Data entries
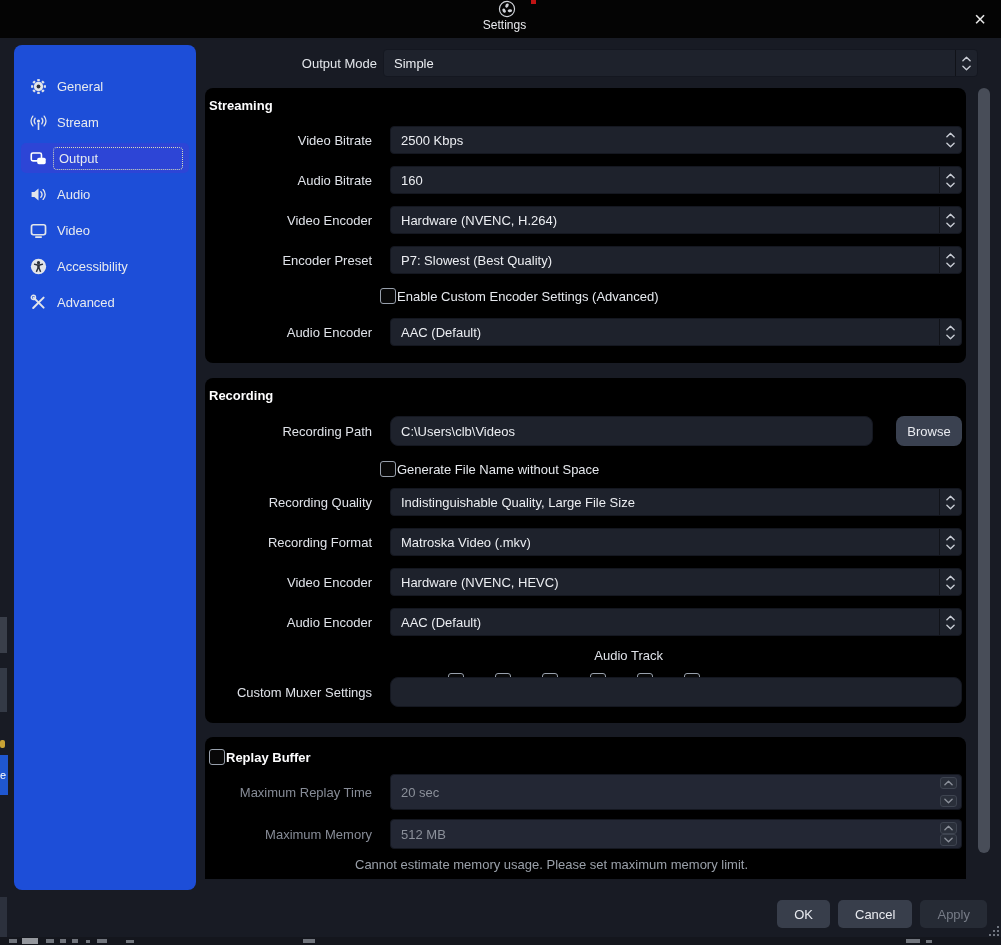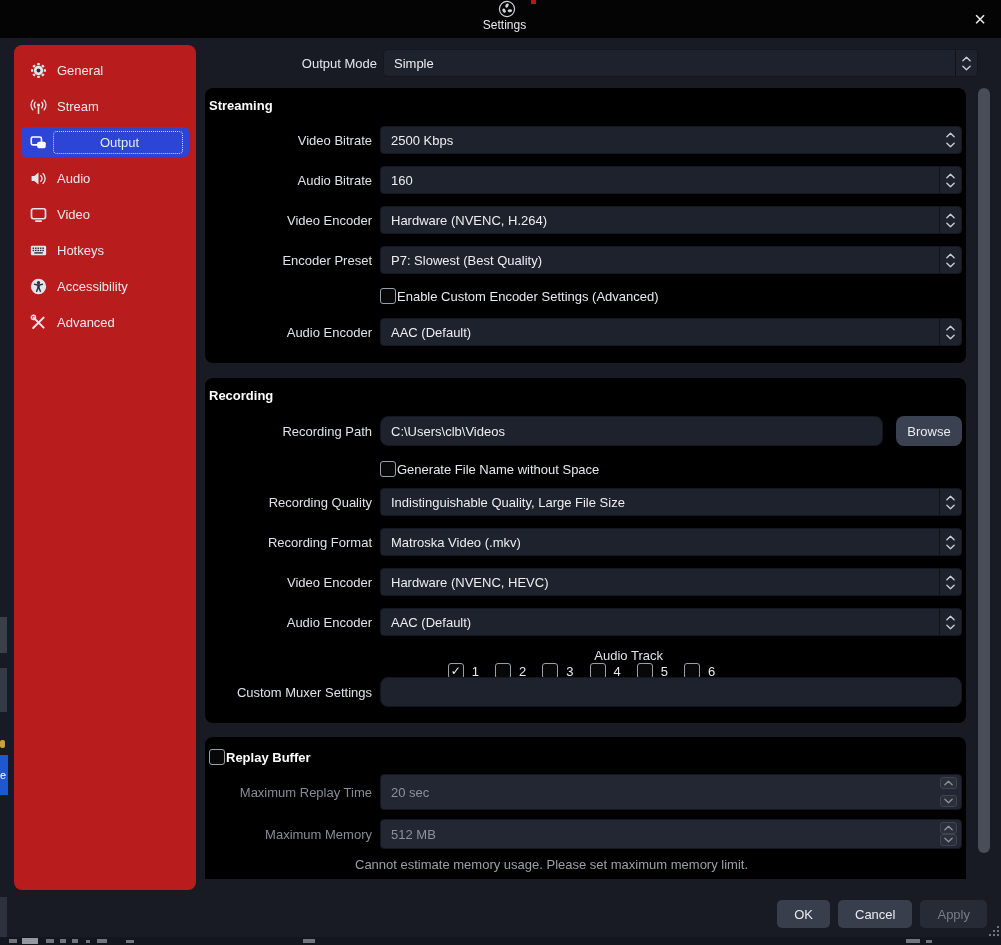--- a/index.html
+++ b/index.html
@@ -18,7 +18,7 @@
   .red-tick{position:absolute;left:531px;top:0;width:5px;height:4px;background:#c01414;z-index:40;}
 
   
-  .sidebar{position:absolute;left:14px;top:45px;width:182px;height:845px;background:#b91c1c;border-radius:8px;padding:10px 7px;box-sizing:border-box;text-align:center;}
+  .sidebar{position:absolute;left:14px;top:45px;width:182px;height:845px;background:#1d4ed8;border-radius:8px;padding:26px 7px;box-sizing:border-box;}
   .side-item{height:30px;margin-bottom:6px;display:flex;align-items:center;gap:10px;padding:0 6px 0 8px;border-radius:5px;color:#e7eaef;font-size:13px;}
   .side-item .ic{width:18px;height:18px;flex:none;display:flex;align-items:center;justify-content:center;}
   .side-item.selected{background:#2d45d6;}

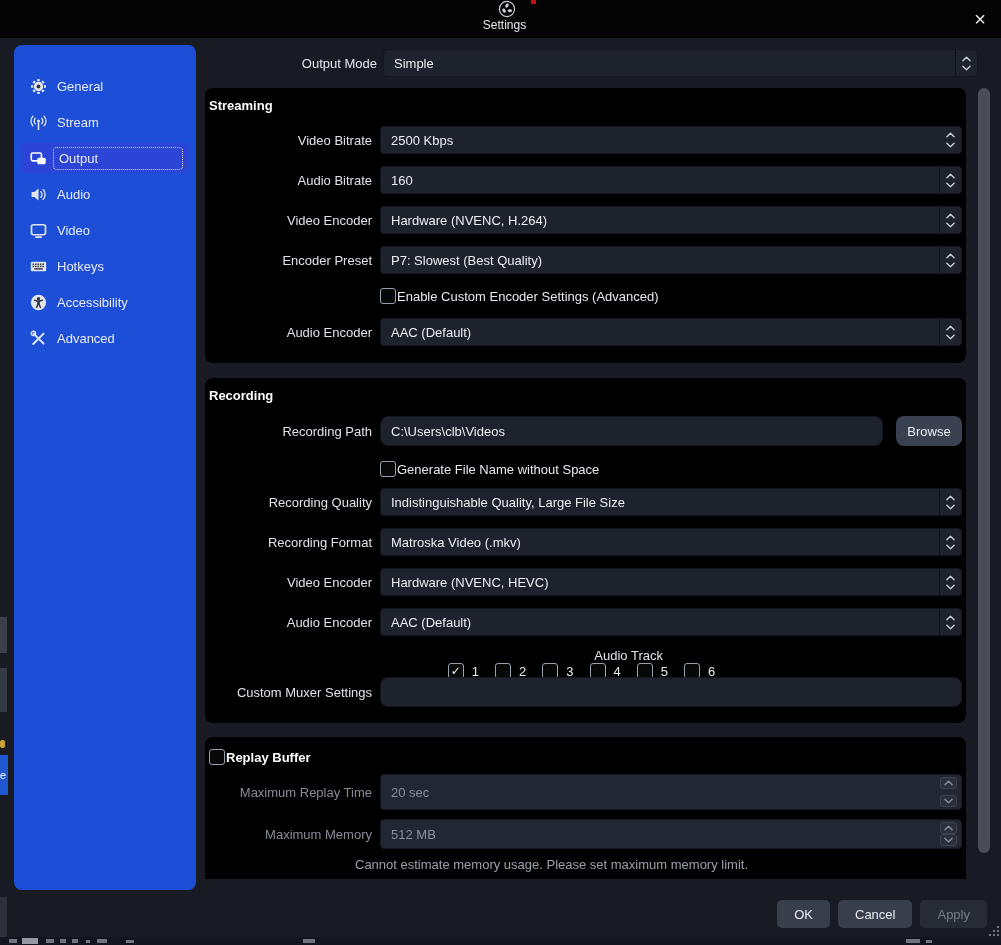--- a/index.html
+++ b/index.html
@@ -29,7 +29,7 @@
   .content{position:absolute;left:205px;top:38px;width:773px;height:841px;overflow:hidden;}
   .panel{position:absolute;left:0;width:761px;background:#000000;border-radius:8px;padding:8px 4px;box-sizing:border-box;}
   .ptitle{font-weight:bold;font-size:13px;color:#fdfdfe;margin:2px 0 13px 0;}
-  .row{display:flex;align-items:center;height:28px;margin-bottom:12px;}
+  .row{display:flex;align-items:center;height:28px;margin-bottom:12px;gap:10px;}
   .row .lbl{width:163px;text-align:right;margin-right:8px;color:#dfe2e8;font-size:13px;flex:none;white-space:nowrap;}
   .field{flex:1;position:relative;height:28px;background:#1e222c;border:1px solid #141720;border-radius:4px;display:flex;align-items:center;padding:0 28px 0 10px;color:#eceef2;font-size:13px;box-sizing:border-box;white-space:nowrap;overflow:hidden;}
   .btnzone{position:absolute;right:0;top:0;bottom:0;width:21px;display:flex;flex-direction:column;align-items:center;}

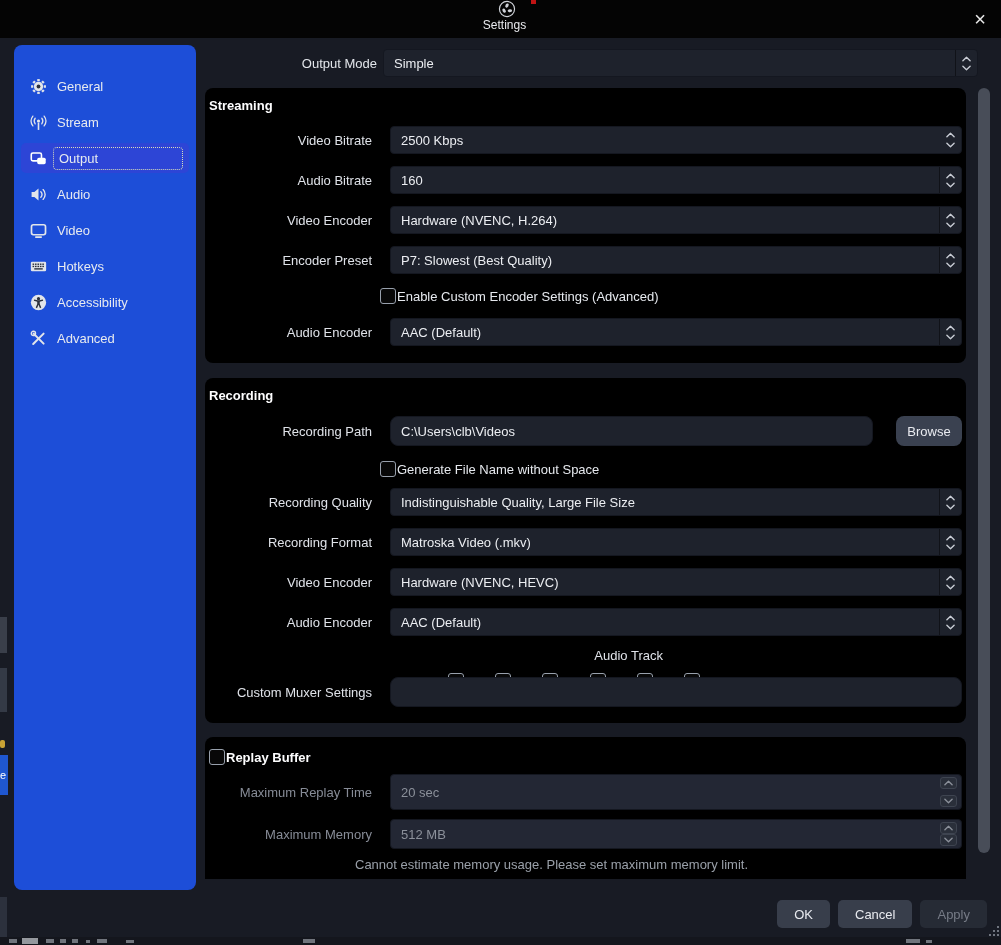--- a/index.html
+++ b/index.html
@@ -159,27 +159,6 @@
     <div class="side-item">
       <span class="ic">
         <svg viewBox="0 0 16 16" width="17" height="17">
-            <rect x="0.8" y="3.6" width="14.4" height="8.8" rx="1.2" fill="#e2e5ea"></rect>
-            <g fill="#2b303c">
-              <rect x="2.4" y="5.2" width="1.5" height="1.3"></rect>
-              <rect x="4.7" y="5.2" width="1.5" height="1.3"></rect>
-              <rect x="7" y="5.2" width="1.5" height="1.3"></rect>
-              <rect x="9.3" y="5.2" width="1.5" height="1.3"></rect>
-              <rect x="11.6" y="5.2" width="1.5" height="1.3"></rect>
-              <rect x="2.4" y="7.3" width="1.5" height="1.3"></rect>
-              <rect x="4.7" y="7.3" width="1.5" height="1.3"></rect>
-              <rect x="7" y="7.3" width="1.5" height="1.3"></rect>
-              <rect x="9.3" y="7.3" width="1.5" height="1.3"></rect>
-              <rect x="11.6" y="7.3" width="1.5" height="1.3"></rect>
-              <rect x="4" y="9.6" width="8" height="1.3"></rect>
-            </g>
-          </svg>
-      </span>
-      <span class="lbl">Hotkeys</span>
-    </div>
-    <div class="side-item">
-      <span class="ic">
-        <svg viewBox="0 0 16 16" width="17" height="17">
             <circle cx="8" cy="8" r="7.2" fill="#e2e5ea"></circle>
             <circle cx="8" cy="4.4" r="1.5" fill="#2b303c"></circle>
             <path d="M3.6 6.4l3.2.8v2.2l-1.4 3.4 1.2.5L8 10.2l1.4 3.1 1.2-.5-1.4-3.4V7.2l3.2-.8-.3-1.2-3.5.7h-1.2l-3.5-.7z" fill="#2b303c"></path>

## WORK INSTRUCTION
Write out every line of the entries that holds the word "background".

## EXPECTED ANSWER
   .red-tick{position:absolute;left:531px;top:0;width:5px;height:4px;background:#c01414;z-index:40;}
-  .sidebar{position:absolute;left:14px;top:45px;width:182px;height:845px;background:#b91c1c;border-radius:8px;padding:10px 7px;box-sizing:border-box;text-align:center;}
+  .sidebar{position:absolute;left:14px;top:45px;width:182px;height:845px;background:#1d4ed8;border-radius:8px;padding:26px 7px;box-sizing:border-box;}
   .side-item.selected{background:#2d45d6;}
   .panel{position:absolute;left:0;width:761px;background:#000000;border-radius:8px;padding:8px 4px;box-sizing:border-box;}
   .field{flex:1;position:relative;height:28px;background:#1e222c;border:1px solid #141720;border-radius:4px;display:flex;align-items:center;padding:0 28px 0 10px;color:#eceef2;font-size:13px;box-sizing:border-box;white-space:nowrap;overflow:hidden;}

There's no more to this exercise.